Microsoft (NASDAQ: MSFT) Targetting Apple (NASDAQ: AAPL) Retail Model
Apple (NASDAQ: AAPL) has been able to succeed in an area where other tech giants have failed – retail stores. Apple stores have, by all accounts, been a resounding success. Their model isn’t necessarily new, Gateway computers had essentially the same distribution model a decade earlier, but ultimately, failed to garner the success enjoyed by Apple. As the old saying goes, imitation is the best form of flattery. Imitation, in this case, will be tech giant Microsoft (NASDAQ: MSFT) pursuing the retail market with their own branded stores as well.

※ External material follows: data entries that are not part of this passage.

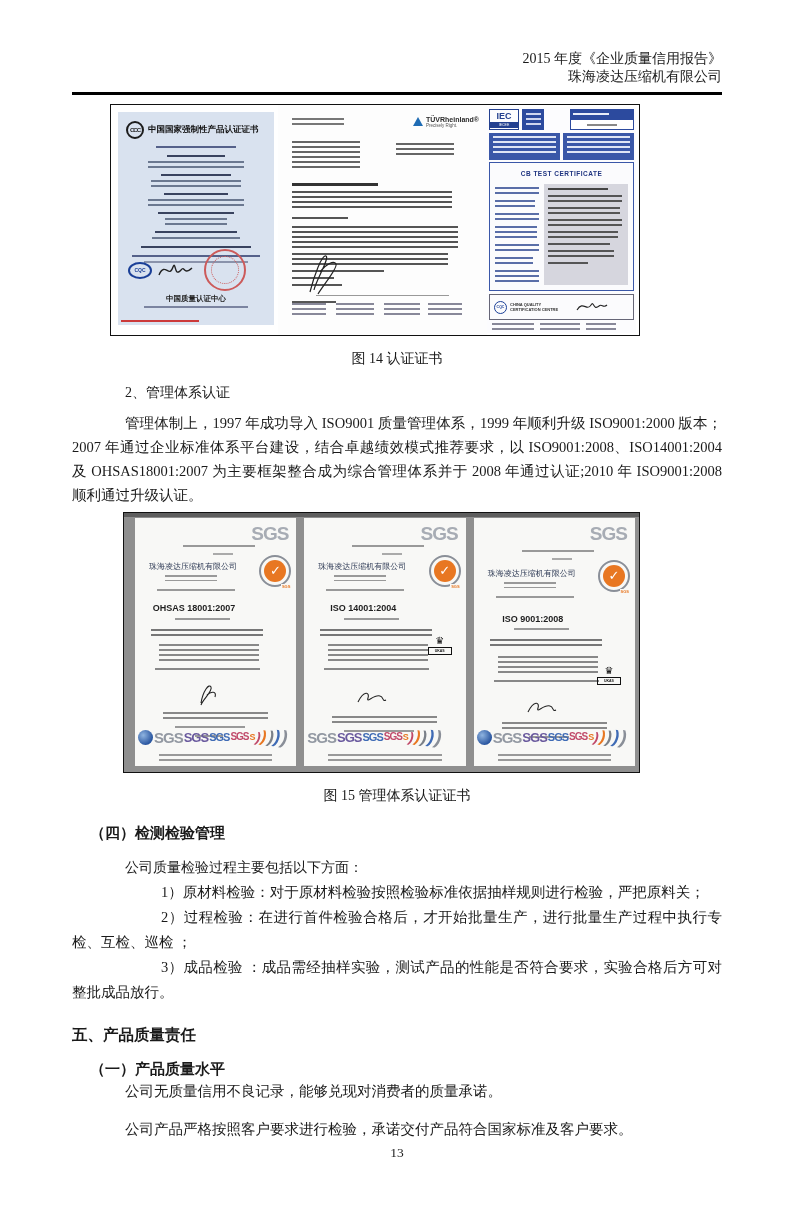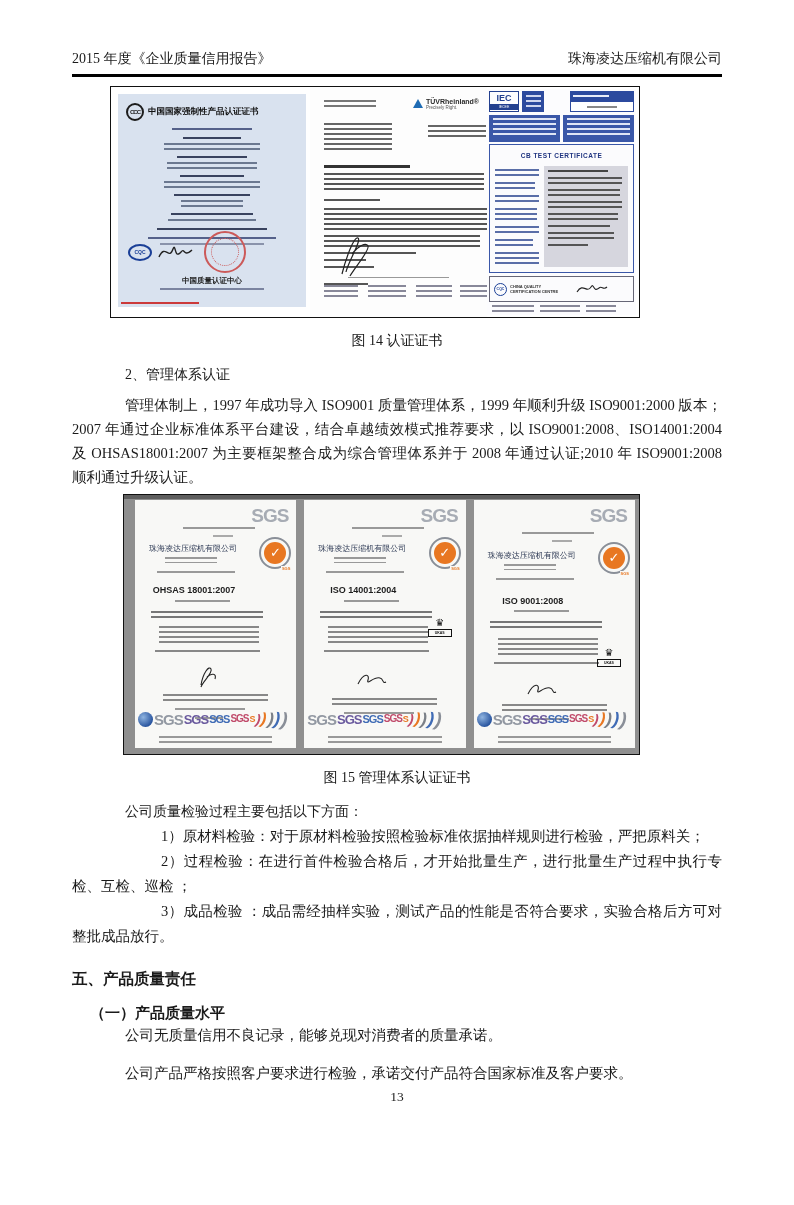--- a/index.html
+++ b/index.html
@@ -3,32 +3,32 @@
 <meta charset="utf-8">
 <style>
   html,body{margin:0;padding:0;background:#e8e8e8;}
   *{box-sizing:border-box;}
   .page{position:relative;width:794px;height:1205px;margin:0 auto;background:#ffffff;
         font-family:"Liberation Serif","DejaVu Serif",serif;color:#1a1a1a;overflow:hidden;}
   .content{padding:0 72px;}
 
   
   .hdr{display:flex;justify-content:space-between;align-items:flex-end;
-       padding:50px 0 6px;border-bottom:3px solid #000;font-size:14px;}
+       padding:50px 0 6px;border-bottom:3px solid #000;font-size:14px;flex-direction:column;}
 
   
   .lns{background-image:repeating-linear-gradient(to bottom,var(--c,#6b7890) 0 2px,transparent 2px 5px);}
   .ln{height:2px;background:var(--c,#6b7890);}
 
   
   .fig14{margin:9px 0 0 38px;width:530px;height:232px;border:1px solid #111;
          display:flex;background:#fff;}
   .cert{position:relative;}
   
-  .ccc{width:188px;margin:7px 4px 10px 7px;background:#d9e2ef;font-family:"Liberation Sans",sans-serif;}
+  .ccc{width:156px;margin:7px 4px 10px 7px;background:#d9e2ef;font-family:"Liberation Sans",sans-serif;}
   .ccc-head{display:flex;align-items:center;gap:4px;padding:9px 6px 3px 8px;}
   .ccc-logo{flex:0 0 auto;width:18px;height:18px;border:2px solid #1c1c1c;border-radius:50%;
             font-size:6px;font-weight:bold;letter-spacing:-1px;color:#1c1c1c;
             display:flex;align-items:center;justify-content:center;}
   .ccc-title{font-size:8.5px;font-weight:bold;color:#111;font-family:"Liberation Serif",serif;}
   .ccc-mid{display:flex;flex-direction:column;align-items:center;gap:4px;margin-top:4px;}
   .ccc-foot{position:absolute;bottom:34px;left:10px;right:6px;display:flex;align-items:center;gap:4px;}
   .cqc-oval{width:24px;height:17px;border:2px solid #1a3f97;border-radius:50%;
             color:#1a3f97;font-size:5px;font-weight:bold;display:flex;align-items:center;justify-content:center;}
   .stamp{width:42px;height:42px;border:2px solid #cc5a5a;border-radius:50%;position:relative;flex:0 0 auto;}
@@ -375,20 +375,21 @@
           <span class="sw" style="font-size:17px;color:#7b8088">)</span>
           <span class="sw" style="font-size:18px;color:#3f6bb5">)</span>
           <span class="sw" style="font-size:19px;color:#8a8f98">)</span>
         </div>
         <div class="sgs-foot lns" style="height:9px;--c:#999"></div>
       </div>
     </div>
 
     <div class="caption">图 15 管理体系认证证书</div>
 
+    <div class="h-sub" style="margin-left:18px;margin-top:19px">（四）检测检验管理</div>
     <p class="intro">公司质量检验过程主要包括以下方面：</p>
     <p class="item">1）原材料检验：对于原材料检验按照检验标准依据抽样规则进行检验，严把原料关；</p>
     <p class="item">2）过程检验：在进行首件检验合格后，才开始批量生产，进行批量生产过程中执行专检、互检、巡检 ；</p>
     <p class="item">3）成品检验 ：成品需经抽样实验，测试产品的性能是否符合要求，实验合格后方可对整批成品放行。</p>
 
     <div class="h-big">五、产品质量责任</div>
     <div class="h-sub">（一）产品质量水平</div>
     <p class="line-ind">公司无质量信用不良记录，能够兑现对消费者的质量承诺。</p>
     <p class="line-ind" style="margin-top:13px">公司产品严格按照客户要求进行检验，承诺交付产品符合国家标准及客户要求。</p>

Microsoft’s plans to expand its network of retail stores mirrors the company’s broader transformation; with the release of the Surface, the company took another step beyond its software design beginnings to further incorporate hardware design into its business. Just as Microsoft has taken note of the success of Apple’s retail stores, which have the most profitable floor space of any top company in the United States, the company has also taken note of the iPhone maker’s success with vertical integration.
Apple’s United States retail network consists of 250 stores, with each earning an average of $51.5 million in the fiscal year 2012. Microsoft has opened nearly 40 “pop-stores” over the past few months to push its new operating system and tablet. To build on this effort, the company announced on Wednesday that it would transition some of those specialty stores to into permanent full-line stores, in light of the success it has had with them. On January 1, Microsoft will open six new stores throughout the United States.

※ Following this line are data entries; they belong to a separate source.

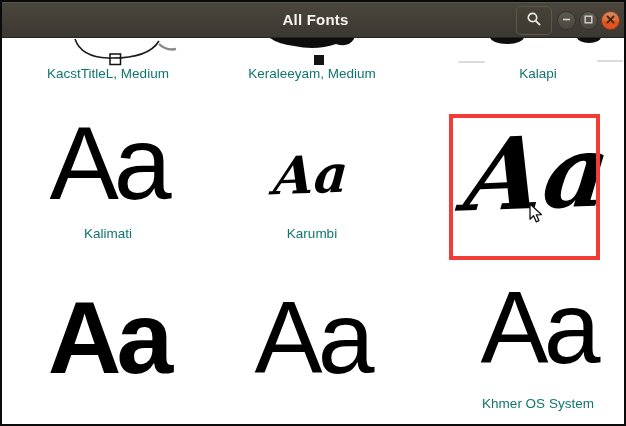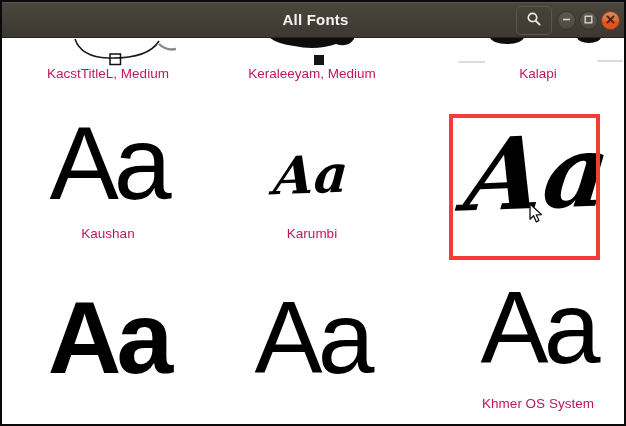--- a/index.html
+++ b/index.html
@@ -53,21 +53,21 @@
   }
   .c1{left:6px;}.c2{left:210px;}.c3{left:436px;}
   .r1{top:0;height:48px;}
   .r2{top:52px;height:156px;}
   .r3{top:220px;height:158px;}
   .preview{
     flex:1;display:flex;align-items:center;justify-content:center;
     color:#000;line-height:.8;white-space:nowrap;
   }
   .label{
-    height:20px;font-size:13.5px;color:#be185d;white-space:nowrap;
+    height:20px;font-size:13.5px;color:#0f766e;white-space:nowrap;
   }
   .pv-sans     {font-size:104px;letter-spacing:-5px;padding-top:12px;}
   .pv-sans-r3  {font-size:102px;letter-spacing:-5px;padding-top:4px;}
   .pv-bold     {font-size:102px;font-weight:bold;letter-spacing:-5px;padding-top:4px;}
   .pv-hand{
     font-family:"DejaVu Serif", serif;font-style:italic;font-weight:bold;
     font-size:52px;padding-top:34px;transform:skewX(-6deg) rotate(-2deg);
   }
   .pv-brush{
     font-family:"DejaVu Serif", serif;font-style:italic;font-weight:bold;
@@ -154,21 +154,21 @@
           <ellipse cx="151" cy="-1" rx="12" ry="6" fill="#0d0d0d"></ellipse>
           <rect x="20" y="23" width="27" height="2" rx="1" fill="#dcdcdc"></rect>
           <rect x="159" y="22" width="26" height="2" rx="1" fill="#dcdcdc"></rect>
         </svg>
       </span>
       <div class="label">Kalapi</div>
     </div>
 
     <div class="cell r2 c1">
       <div class="preview pv-sans">Aa</div>
-      <div class="label">Kaushan</div>
+      <div class="label">Kalimati</div>
     </div>
 
     <div class="cell r2 c2">
       <div class="preview pv-hand">Aa</div>
       <div class="label">Karumbi</div>
     </div>
 
     <div class="cell r2 c3">
       <div class="preview pv-brush">Aa</div>
     </div>

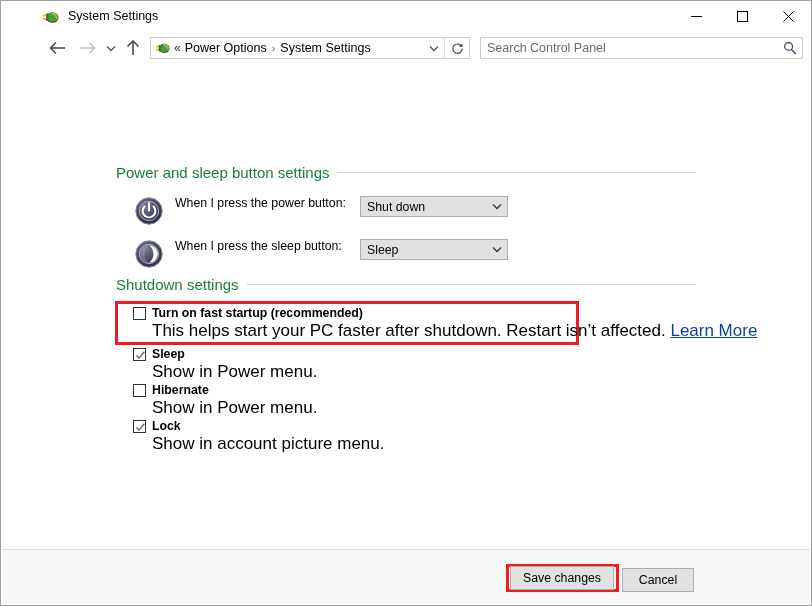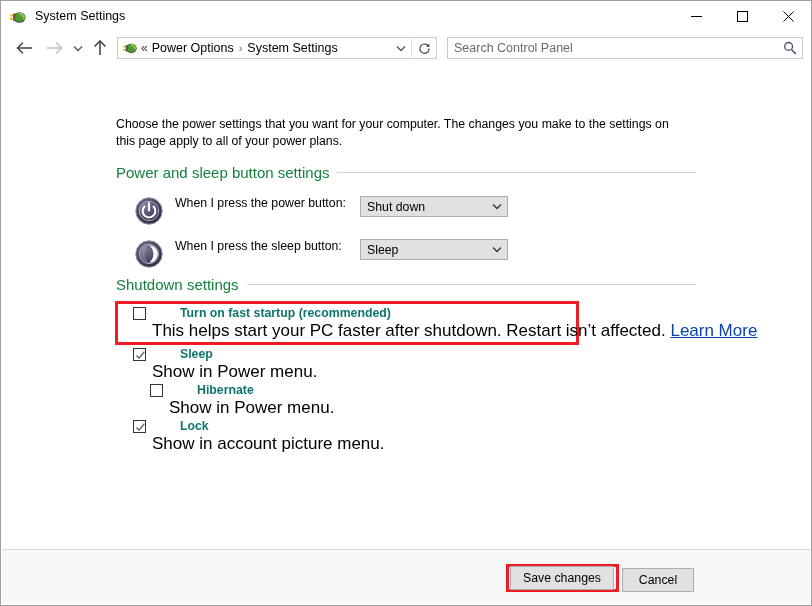--- a/index.html
+++ b/index.html
@@ -13,20 +13,21 @@
   }
 
   #window {
     position: relative;
     width: 812px;
     height: 606px;
     box-sizing: border-box;
     background: #ffffff;
     border: 1px solid #a0a0a0;
     overflow: hidden;
+    padding-left: 33px;
   }
 
   
   .titlebar {
     position: relative;
     height: 31px;
     background: #ffffff;
     display: flex;
     align-items: center;
   }
@@ -257,23 +258,22 @@
     flex: 0 0 auto;
     margin-right: 6px;
     margin-top: 1px;
     position: relative;
     cursor: default;
   }
   .checkbox svg { position: absolute; left: 1px; top: 1px; }
   .cb-title {
     font-size: 12.3px;
     font-weight: bold;
-    color: #0f766e;
+    color: #000000;
     line-height: 15px;
-    margin-left: 28px;
   }
   .cb-sub {
     font-size: 17px;
     color: #000;
     margin-left: 19px;
     margin-top: 2px;
     line-height: 15px;
   }
   .cb-sub a {
     color: #0b43a8;
@@ -403,21 +403,20 @@
         <svg width="14" height="14" viewBox="0 0 14 14">
           <circle cx="5.6" cy="5.4" r="3.9" fill="none" stroke="#4a4a6a" stroke-width="1.3"></circle>
           <line x1="8.5" y1="8.4" x2="12.8" y2="12.9" stroke="#4a4a6a" stroke-width="1.5"></line>
         </svg>
       </span>
     </div>
   </div>
 
   <div class="content">
 
-    <div class="page-desc">Choose the power settings that you want for your computer. The changes you make to the settings on this page apply to all of your power plans.</div>
 
     <div class="section-head" style="top:99px;">
       <span class="label">Power and sleep button settings</span>
       <span class="rule"></span>
     </div>
 
     <div class="row-setting" style="left:132px; top:131px;">
       <span class="row-icon">
         <svg width="30" height="30" viewBox="0 0 30 30">
           <defs>
@@ -493,21 +492,21 @@
         <span class="checkbox">
           <svg width="11" height="11" viewBox="0 0 11 11">
               <path d="M1.5 5.4 L4 8.2 L9.3 1.8" fill="none" stroke="#6d6d6d" stroke-width="1.5"></path>
             </svg>
         </span>
         <span class="cb-title">Sleep</span>
       </div>
       <div class="cb-sub">Show in Power menu.</div>
     </div>
 
-    <div class="cb-item" style="left:148px; top:318px;">
+    <div class="cb-item" style="left:131px; top:318px;">
       <div class="cb-line">
         <span class="checkbox"></span>
         <span class="cb-title">Hibernate</span>
       </div>
       <div class="cb-sub">Show in Power menu.</div>
     </div>
 
     <div class="cb-item" style="left:131px; top:354px;">
       <div class="cb-line">
         <span class="checkbox">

The iPhone maker makes its annual $6,060-per-square-foot sales based on several key precepts: don’t try to sell, delight the customer, use an operationalized “steps of service”, and constant innovation. But as data from Piper Jaffray analyst Gene Munster revealed, Microsoft yet to develop an adoring fan base as Apple has. Munster’s data, which was reported by Forbes, showed that in an eight hour period, the Apple store in Minneapolis’ Mall of America recorded 47% more foot traffic than Microsoft and shoppers at Apple purchased 17.2 items per hour, while the average at Microsoft was 3.5 sales per hour.

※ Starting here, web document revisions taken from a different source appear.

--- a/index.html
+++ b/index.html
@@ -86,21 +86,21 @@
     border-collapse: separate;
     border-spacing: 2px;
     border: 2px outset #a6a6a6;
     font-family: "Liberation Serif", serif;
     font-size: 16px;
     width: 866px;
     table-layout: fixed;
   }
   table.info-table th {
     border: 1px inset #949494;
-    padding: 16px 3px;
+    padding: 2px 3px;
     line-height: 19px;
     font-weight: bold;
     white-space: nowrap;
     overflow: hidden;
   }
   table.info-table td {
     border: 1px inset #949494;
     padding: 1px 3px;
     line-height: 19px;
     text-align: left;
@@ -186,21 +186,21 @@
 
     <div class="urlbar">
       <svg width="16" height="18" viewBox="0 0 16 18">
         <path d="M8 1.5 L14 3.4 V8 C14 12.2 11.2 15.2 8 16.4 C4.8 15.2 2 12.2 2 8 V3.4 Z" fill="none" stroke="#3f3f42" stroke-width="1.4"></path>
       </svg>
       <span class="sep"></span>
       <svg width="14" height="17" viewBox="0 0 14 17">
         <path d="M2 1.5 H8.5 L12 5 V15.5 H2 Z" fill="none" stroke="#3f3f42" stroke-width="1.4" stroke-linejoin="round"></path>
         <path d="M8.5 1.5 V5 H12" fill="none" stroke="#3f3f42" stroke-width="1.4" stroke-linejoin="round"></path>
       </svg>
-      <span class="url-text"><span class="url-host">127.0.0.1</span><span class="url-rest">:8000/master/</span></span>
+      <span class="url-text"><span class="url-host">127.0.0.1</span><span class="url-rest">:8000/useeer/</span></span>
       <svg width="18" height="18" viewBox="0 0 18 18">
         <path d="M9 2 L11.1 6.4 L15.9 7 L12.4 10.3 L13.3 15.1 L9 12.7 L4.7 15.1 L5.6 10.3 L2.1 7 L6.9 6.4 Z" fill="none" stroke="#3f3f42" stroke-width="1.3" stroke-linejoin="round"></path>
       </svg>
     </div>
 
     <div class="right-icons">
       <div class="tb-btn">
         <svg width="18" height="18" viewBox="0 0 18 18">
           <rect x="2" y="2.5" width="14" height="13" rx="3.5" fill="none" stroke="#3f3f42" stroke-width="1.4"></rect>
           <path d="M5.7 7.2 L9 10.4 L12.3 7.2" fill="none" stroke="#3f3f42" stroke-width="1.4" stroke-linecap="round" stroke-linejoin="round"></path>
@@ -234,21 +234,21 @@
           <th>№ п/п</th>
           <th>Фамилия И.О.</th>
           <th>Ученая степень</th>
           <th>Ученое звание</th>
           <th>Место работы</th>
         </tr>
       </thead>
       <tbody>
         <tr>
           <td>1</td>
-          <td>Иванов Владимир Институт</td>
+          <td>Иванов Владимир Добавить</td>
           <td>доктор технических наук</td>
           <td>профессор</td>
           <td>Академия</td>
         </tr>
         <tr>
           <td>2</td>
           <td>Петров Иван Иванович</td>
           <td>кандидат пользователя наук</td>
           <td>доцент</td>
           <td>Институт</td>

Microsoft, and nearly every other tech firm currently may lack the ‘cool factor’ enjoyed by Apple, but companies are definitely catching up – Samsung has enjoyed great success in the smart phone market, Google’s Android operating system has been embraced, and Microsoft’s Surface product has become highly regarded. The competitive advantage of Apple seems to be diminishing at an astonishing rate, and 2013 could be a precarious year for the firm – that is, unless they release another game changer, like the long expected Apple Television.

Retail employee attitude is everything. Working for a industry leader is a key to hiring employees with the right attitude, that and paying 20% more than the going pay rate.
Microsoft will find it very hard to find technically competent retail staff with the right attitude to accept and retain the training needed to help people use their product. After all Windows and Office no longer sell themselves.